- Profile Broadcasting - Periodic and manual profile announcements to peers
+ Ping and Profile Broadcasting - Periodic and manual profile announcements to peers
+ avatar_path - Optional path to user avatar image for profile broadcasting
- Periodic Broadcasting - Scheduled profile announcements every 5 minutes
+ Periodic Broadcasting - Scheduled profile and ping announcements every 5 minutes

### TASK:
All of the material above is to be repeated exactly.

### ANSWER TO THE PROBLEM:
- Profile Broadcasting - Periodic and manual profile announcements to peers
+ Ping and Profile Broadcasting - Periodic and manual profile announcements to peers
+ avatar_path - Optional path to user avatar image for profile broadcasting
- Periodic Broadcasting - Scheduled profile announcements every 5 minutes
+ Periodic Broadcasting - Scheduled profile and ping announcements every 5 minutes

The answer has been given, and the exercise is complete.